Профессиональный удар. Немая смерть пришла к нему с такой эффективностью. Можно ей удивляться, даже восторгаться. Острое любопытство ещё не оставило его. Интересно, что они использовали… Смесь № 2? Он бы улыбнулся, если бы мог… иронии этого. Ему впрыснули тот самый коктейль лекарств, который он сам помогал смешивать. Даже когда дыхание становится прерывистым, и он испытывает профессиональную гордость за мягкое воздействие. За холодную и систематическую безжалостность.

Он считает секунды, будто это его личный эксперимент. Секундомер и блокнот в руках.

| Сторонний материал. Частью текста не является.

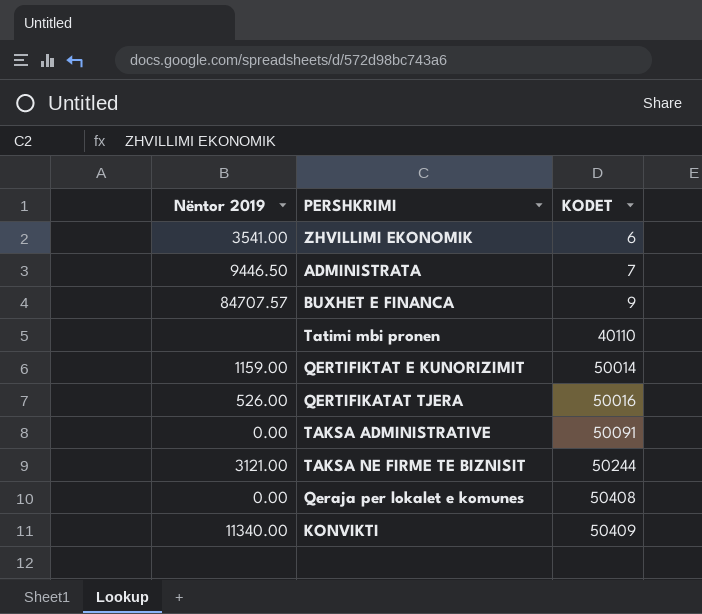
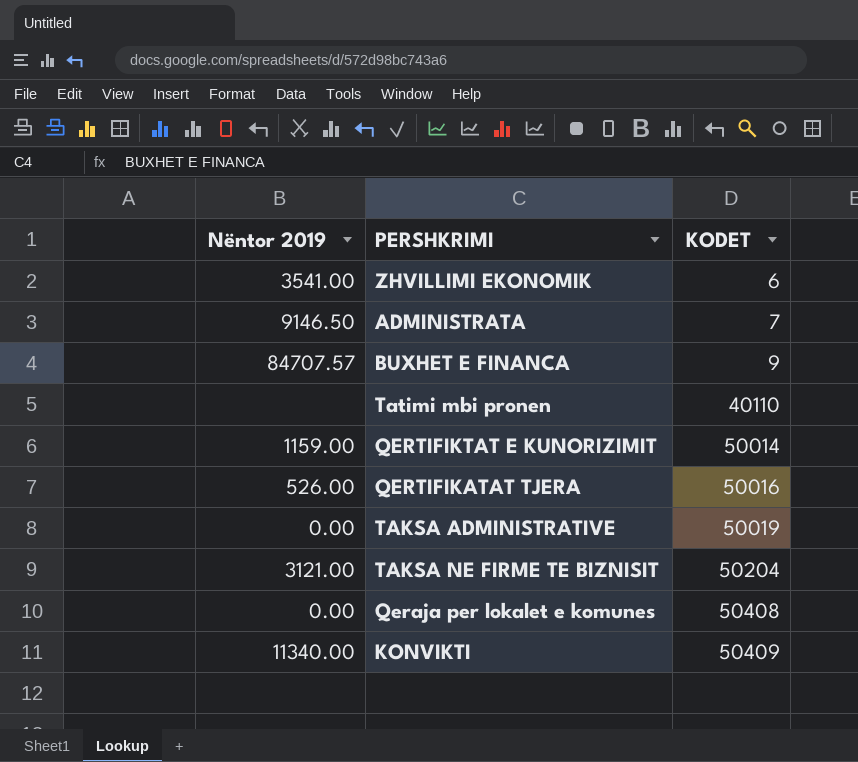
ADMINISTRATA | Nëntor 2019: 9446.50 -> 9146.50
TAKSA ADMINISTRATIVE | KODET: 50091 -> 50019
TAKSA NE FIRME TE BIZNISIT | KODET: 50244 -> 50204

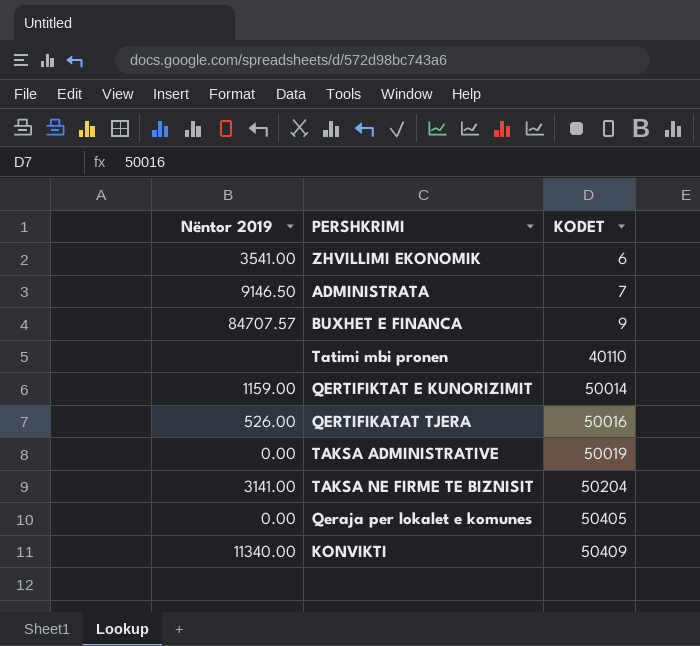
TAKSA NE FIRME TE BIZNISIT | Nëntor 2019: 3121.00 -> 3141.00
Qeraja per lokalet e komunes | KODET: 50408 -> 50405

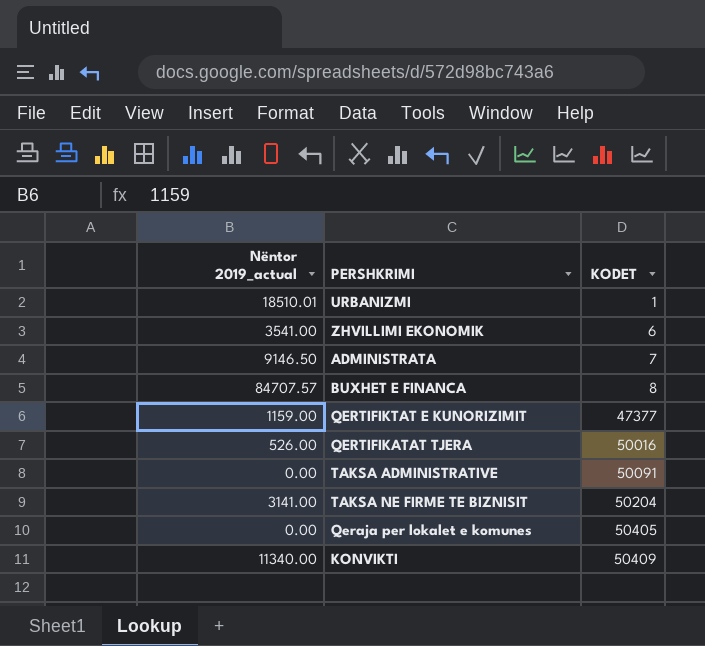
column name: Nëntor 2019 -> Nëntor 2019_actual
row Tatimi mbi pronen: none | 40110 -> none
row URBANIZMI: none -> 18510.01 | 1
BUXHET E FINANCA | KODET: 9 -> 8
QERTIFIKTAT E KUNORIZIMIT | KODET: 50014 -> 47377
TAKSA ADMINISTRATIVE | KODET: 50019 -> 50091

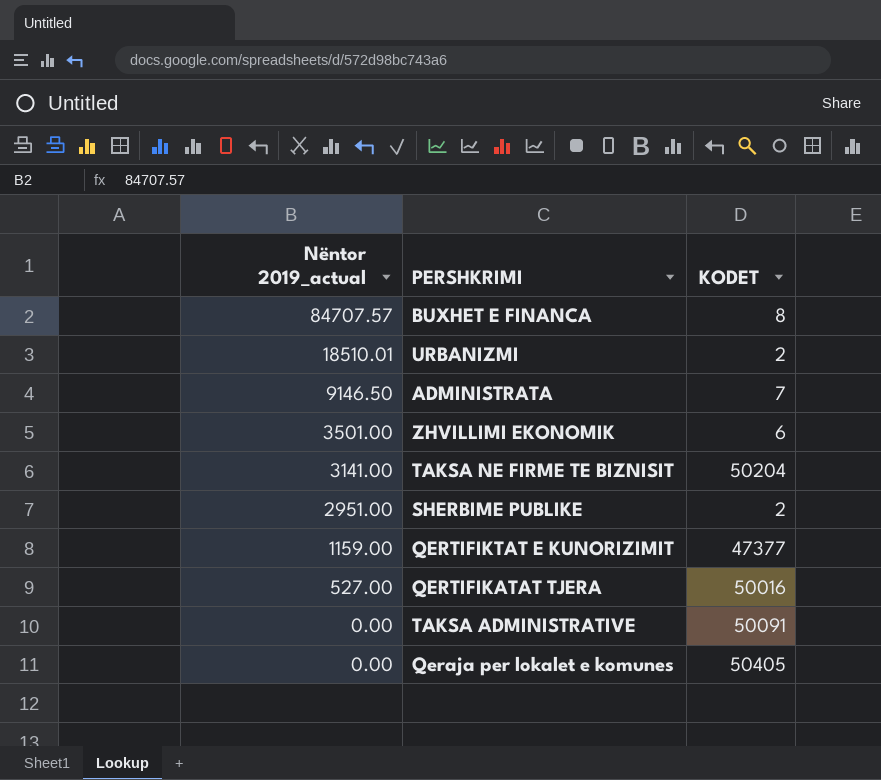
row order: KODET ascending -> Nëntor 2019_actual descending
row KONVIKTI: 11340.00 | 50409 -> none
URBANIZMI | KODET: 1 -> 2
ZHVILLIMI EKONOMIK | Nëntor 2019_actual: 3541.00 -> 3501.00
row SHERBIME PUBLIKE: none -> 2951.00 | 2
QERTIFIKATAT TJERA | Nëntor 2019_actual: 526.00 -> 527.00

ТРИ МИНУТЫ ТРИДЦАТЬ ДВЕ СЕКУНДЫ.

Это не Смесь № 2, иначе смерть бы уже завязала свой узел. Убийца, который не убивает? Толчок паники приковывает его к месту. Лекарство должно убивать, но не убивает? Его увозят. Увозят.

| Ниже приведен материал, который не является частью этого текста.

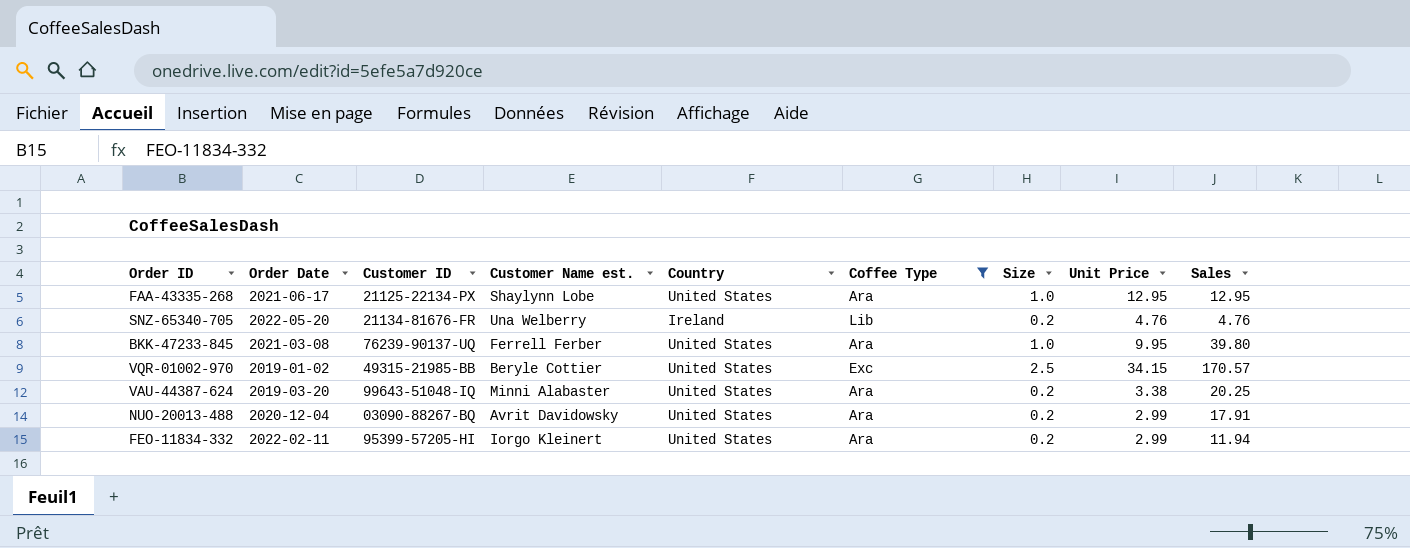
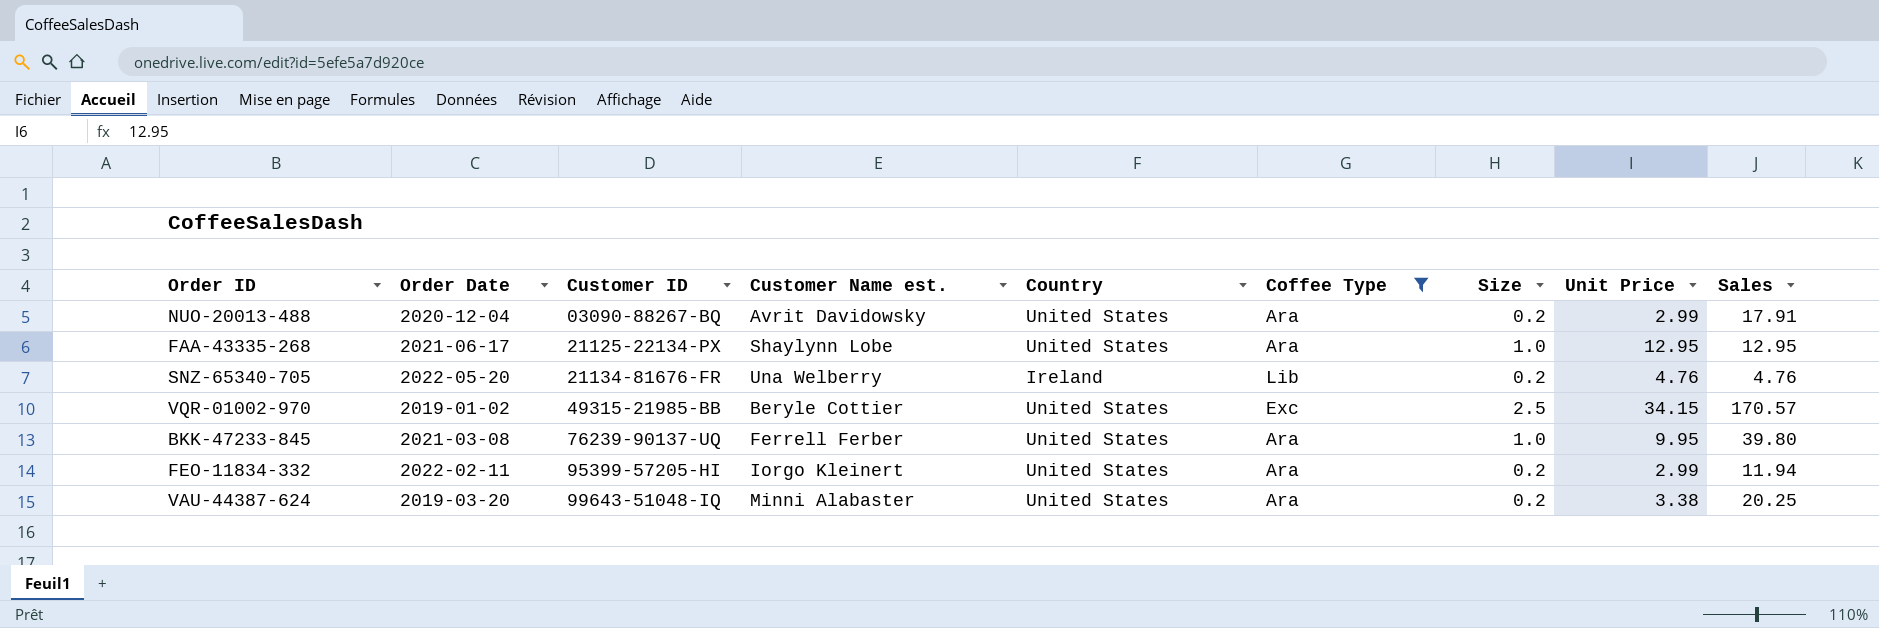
row order: none -> Customer ID ascending

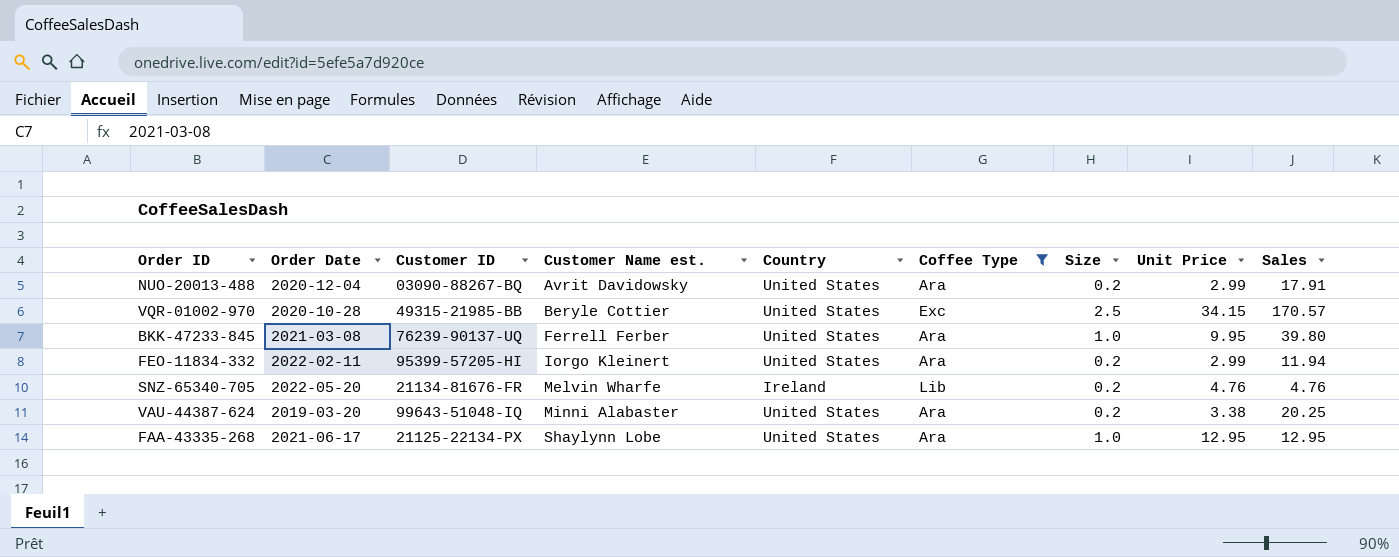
row order: Customer ID ascending -> Customer Name est. ascending
VQR-01002-970 | Order Date: 2019-01-02 -> 2020-10-28
SNZ-65340-705 | Customer Name est.: Una Welberry -> Melvin Wharfe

Его вывозят из здания терминала. Он ремнями пристёгнут к стальной каталке. На её тонких листах хрома видно вытянутое отражение ясного синего неба.

ЧЕТЫРЕ МИНУТЫ ВОСЕМЬДЕСЯТ СЕКУНД.

А теперь осталась одна чистая паника. Безграничная. Бездонная. Наполняет всё, что удерживает его в жизни, и жизнь в нём. Увозят… куда?

— Укажите на него, а потом наблюдайте будто с небес, — сказал товарищ. Да, он был прав, но она всё равно жалеет об этом. Стена стекла. Барбара идёт вдоль, медленно, а внизу хромированную каталку загружают в салон скорой помощи.

В Пекинском Военном Госпитале уже провели тесты на совместимость тканей. Реципиент его почек уже ждёт. Генерал армии. Местный высокопоставленный партийный функционер. Они связаны линией жизни длиной в сто тридцать пять лет. В Медицинском колледже Гуанчжоу Чжуншань лежит человек, которому достанутся роговицы. Бизнесмен из Гонконга со вскрытым бумажником. Доллары льются непрерывным, неослабевающим потоком. Оба пациента настаивали только на одном условии. Почки, роговицы, которые им пересадят, они должны быть свежими. Живыми.

Увозят. Увозят.

— Укажите на него, а потом наблюдайте будто с небес, сказал товарищ. Да, он был прав, но она всё равно жалеет об этом. Этого мало. Что бы с ним не сделали, этого мало.